== Provided records ==

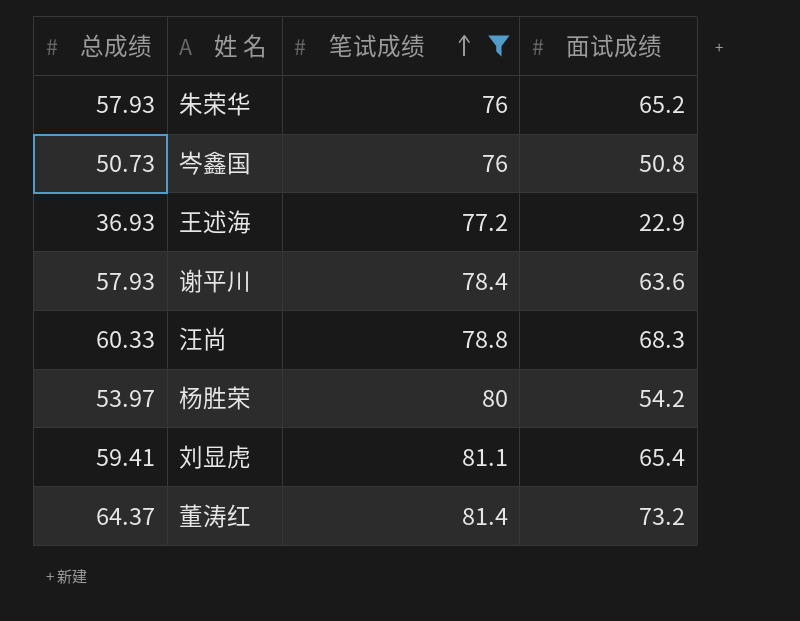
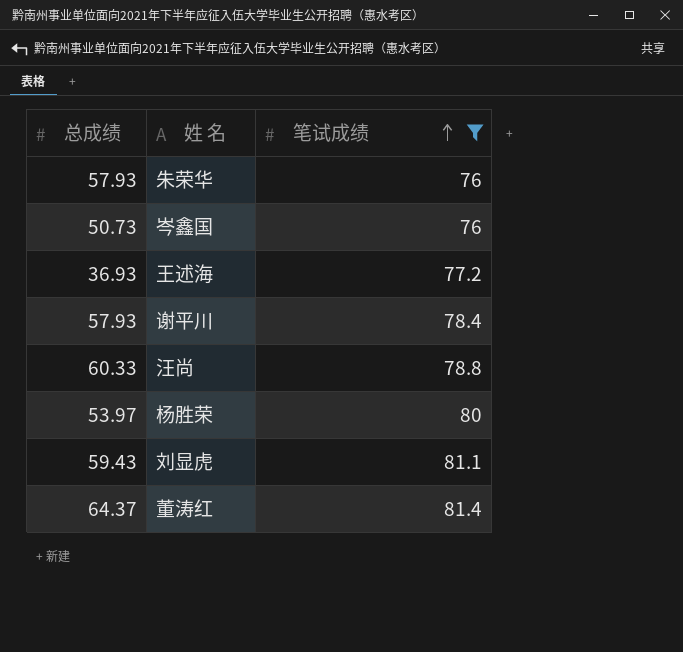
column 面试成绩 | position: 4 -> none
刘显虎 | 总成绩: 59.41 -> 59.43

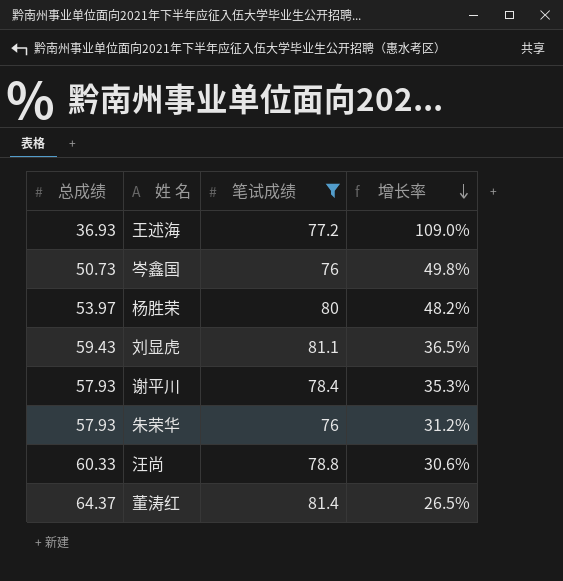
row order: 笔试成绩 ascending -> 增长率 descending
column 增长率 | formula: none -> ([笔试成绩] - [总成绩]) / [总成绩]

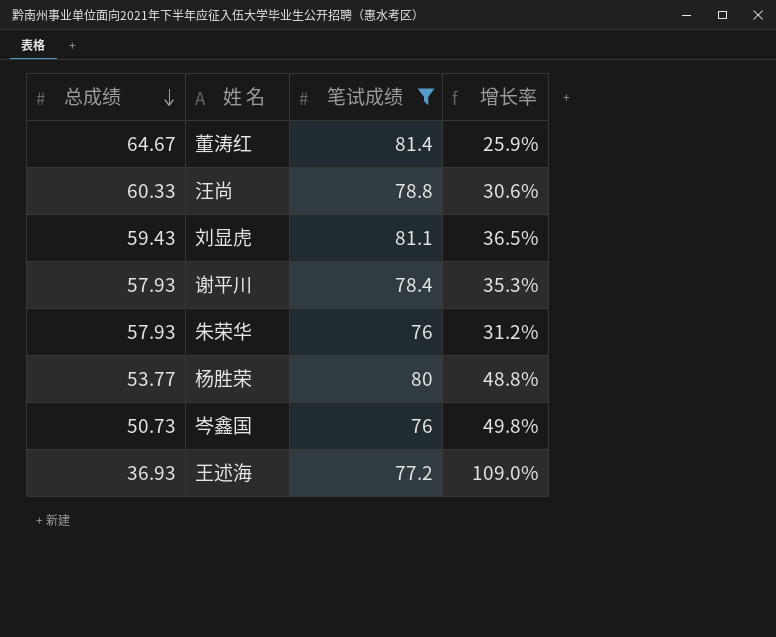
row order: 增长率 descending -> 总成绩 descending
董涛红 | 总成绩: 64.37 -> 64.67
董涛红 | 增长率: 26.5% -> 25.9%
杨胜荣 | 总成绩: 53.97 -> 53.77
杨胜荣 | 增长率: 48.2% -> 48.8%

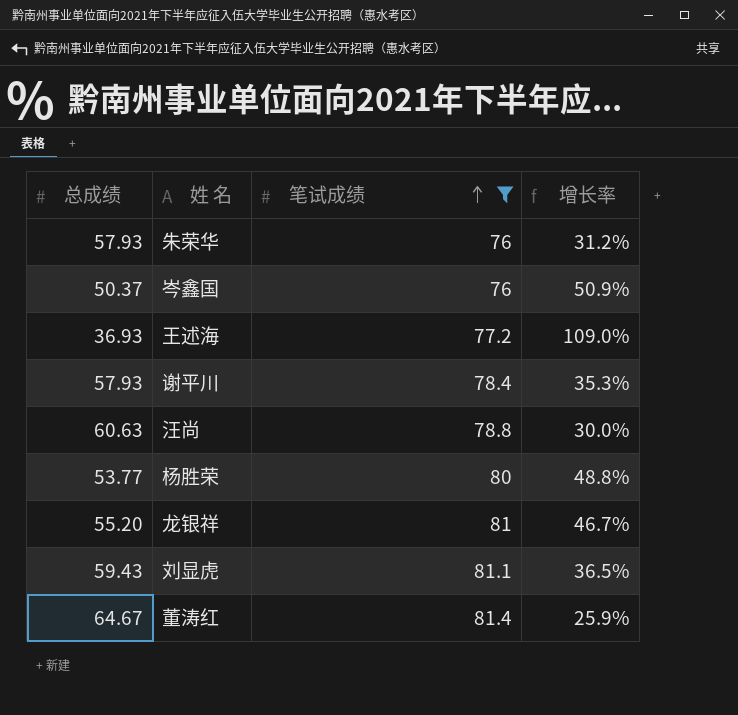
row order: 总成绩 descending -> 笔试成绩 ascending
岑鑫国 | 总成绩: 50.73 -> 50.37
岑鑫国 | 增长率: 49.8% -> 50.9%
汪尚 | 总成绩: 60.33 -> 60.63
汪尚 | 增长率: 30.6% -> 30.0%
row 龙银祥: none -> 55.20 | 81 | 46.7%

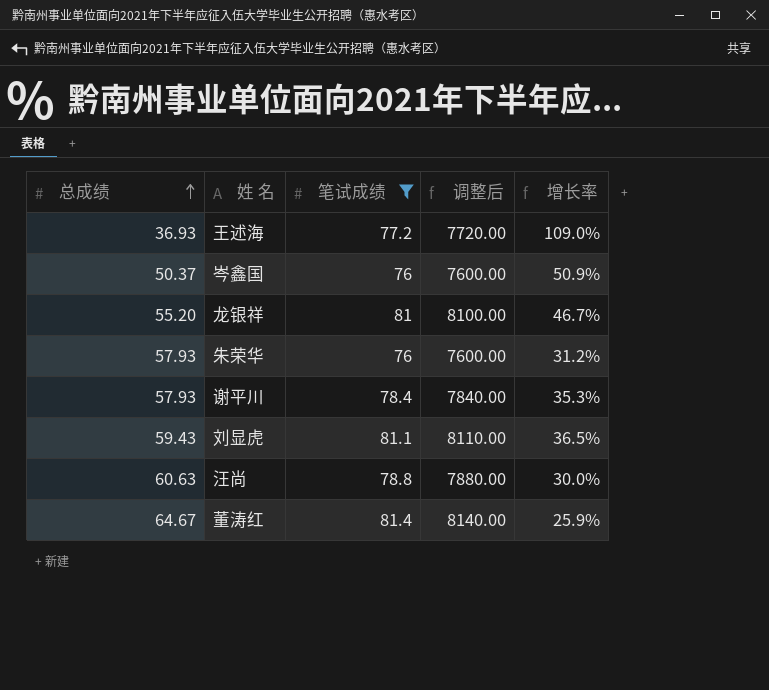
row order: 笔试成绩 ascending -> 总成绩 ascending
column 调整后 | formula: none -> [笔试成绩] * 100
row 杨胜荣: 53.77 | 80 | 48.8% -> none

===

Write out an exact copy of the listing, first line through the line containing "杨胜荣 | 增长率: 48.2% -> 48.8%", with the pictures left out.

column 面试成绩 | position: 4 -> none
刘显虎 | 总成绩: 59.41 -> 59.43

row order: 笔试成绩 ascending -> 增长率 descending
column 增长率 | formula: none -> ([笔试成绩] - [总成绩]) / [总成绩]

row order: 增长率 descending -> 总成绩 descending
董涛红 | 总成绩: 64.37 -> 64.67
董涛红 | 增长率: 26.5% -> 25.9%
杨胜荣 | 总成绩: 53.97 -> 53.77
杨胜荣 | 增长率: 48.2% -> 48.8%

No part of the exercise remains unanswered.